Em conjunto, os estudos de coorte incluídos recrutaram mais de 1 milhão de participantes. Destes, 916 desenvolveram doença de Crohn e 1.934 desenvolveram colite ulcerativa durante o acompanhamento. Nenhum dos participantes tinha DII no início do estudo e todos foram acompanhados por pelo menos 1 ano. Todos utilizaram o mesmo sistema de classificação de alimentos, denominado NOVA, para avaliar os alimentos consumidos, e todos foram realizados entre 2020 e 2022.

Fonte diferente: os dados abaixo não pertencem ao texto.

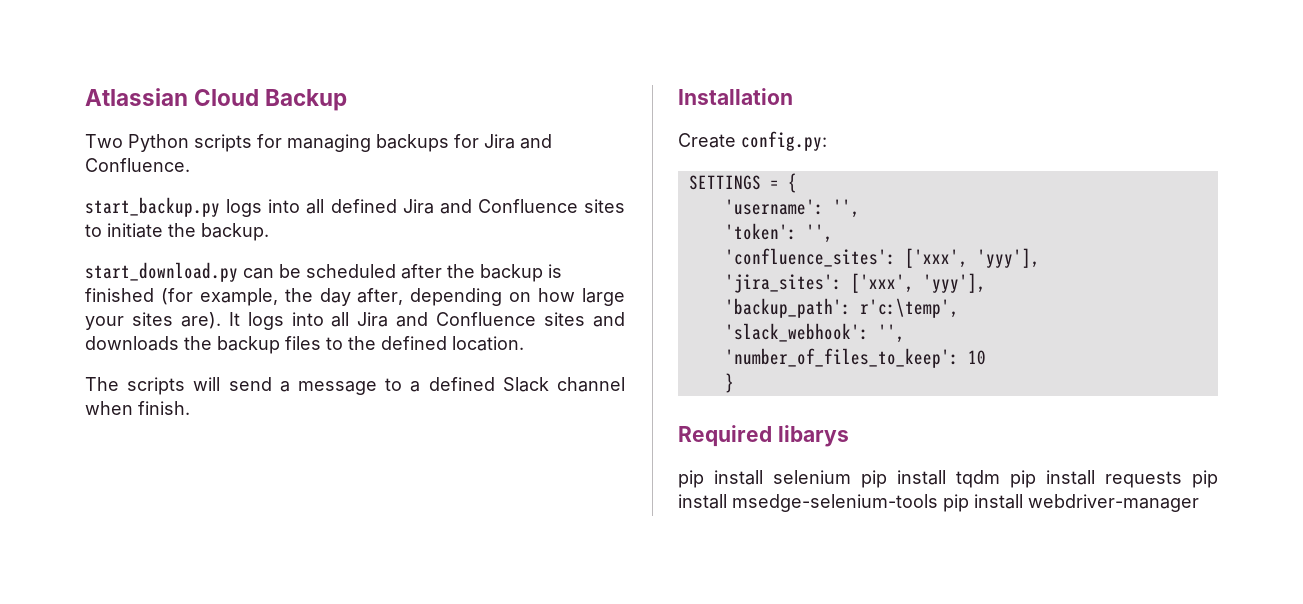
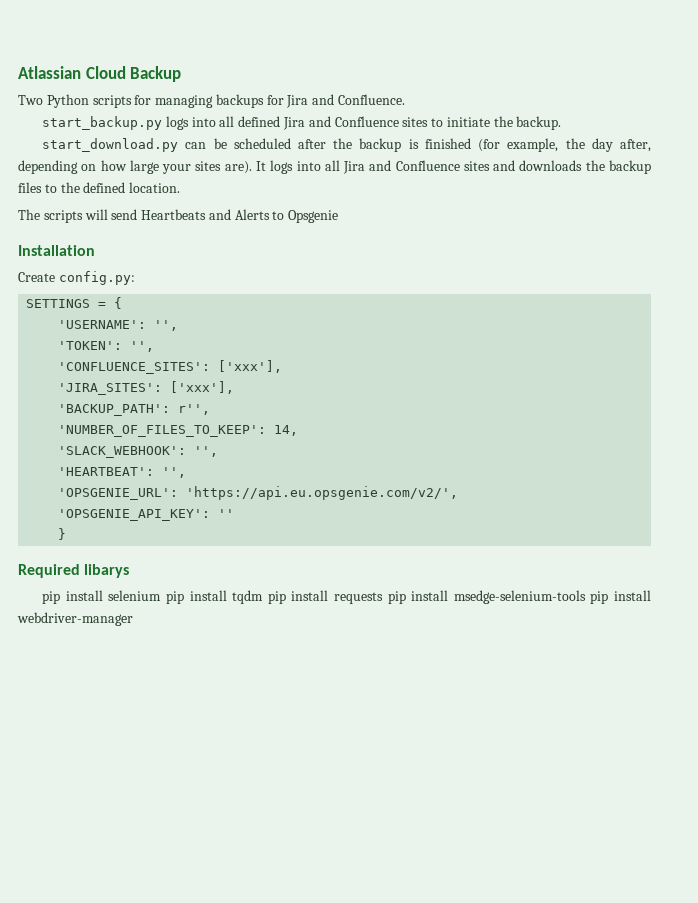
- The scripts will send a message to a defined Slack channel when finish.
+ The scripts will send Heartbeats and Alerts to Opsgenie
- 'username': '',
- 'token': '',
- 'confluence_sites': ['xxx', 'yyy'],
- 'jira_sites': ['xxx', 'yyy'],
- 'backup_path': r'c:\temp',
- 'slack_webhook': '',
- 'number_of_files_to_keep': 10
+ 'USERNAME': '',
+ 'TOKEN': '',
+ 'CONFLUENCE_SITES': ['xxx'],
+ 'JIRA_SITES': ['xxx'],
+ 'BACKUP_PATH': r'',
+ 'NUMBER_OF_FILES_TO_KEEP': 14,
+ 'SLACK_WEBHOOK': '',
+ 'HEARTBEAT': '',
+ 'OPSGENIE_URL': 'https://api.eu.opsgenie.com/v2/',
+ 'OPSGENIE_API_KEY': ''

As pessoas que consumiram mais alimentos ultraprocessados tiveram um maior risco de doença de Crohn, em comparação com aqueles classificados como consumidores de menores quantidades destes alimentos (índice de risco, 1,71; intervalo de confiança de 95%, 1,37-2,14). Além disso, se observou um menor risco de doença de crohn entre os participantes que consumiram mais alimentos não processados ou minimamente processados, como verduras, frango, leite e ovos (HR, 0,71; IC 95%, 0,53-0,94). As mesmas associações não foram observadas para a colite ulcerosa.
“Nossos achados respaldaram a hipótese de que o consumo de alimentos processados e o baixo consumo de alimentos não processados ou minimamente processados podem aumentar o risco de DC”, escreveu o Dr. Nerula. A falta de associação observada com a colite ulcerosa pode explicar as diferenças na patogênese de cada doença.
Os alimentos ultraprocessados podem contribuir para a doença de Crohn ao alterar a microbiota intestinal. “Por exemplo, tem se mostrado que os emulsionantes aumentam a permeabilidade epitelial, a alteração da barreira intestinal e a disbiose intestinal em ratos. Demonstrou que a carboximetilcelulosa facilita a aderência bacteriana ao epitélio intestinal, o que possivelmente provoque um crescimento excessivo de bactérias e a invasão bacteriana entre as vilosidades intestinais. Além disso, demonstrou também que aditivos como a carregenina, o dióxido de titânio e a maltodextrina promovem a inflamação intestinal”.
O Dr. Nerula e seus colaboradores descreveram como pontos fortes de seu estudo seu grande tamanho, a baixa heterogeneidade dos estudos incluídos e o uso de questionários padronizados e validados para medir a ingestão alimentar em cada estudo. Não obstante, advertiram que os resultados poderiam não aplicar-se a grupos de idade mais jovens, e a maioria dos participantes eram norte-americanos e europeus brancos, o que dificultava a generalizar os resultados.
Os autores do estudo concluíram que são necessárias mais investigações para identificar as possíveis culpadas específicas entre os alimentos processados que podem explicar o maior risco de DC observado.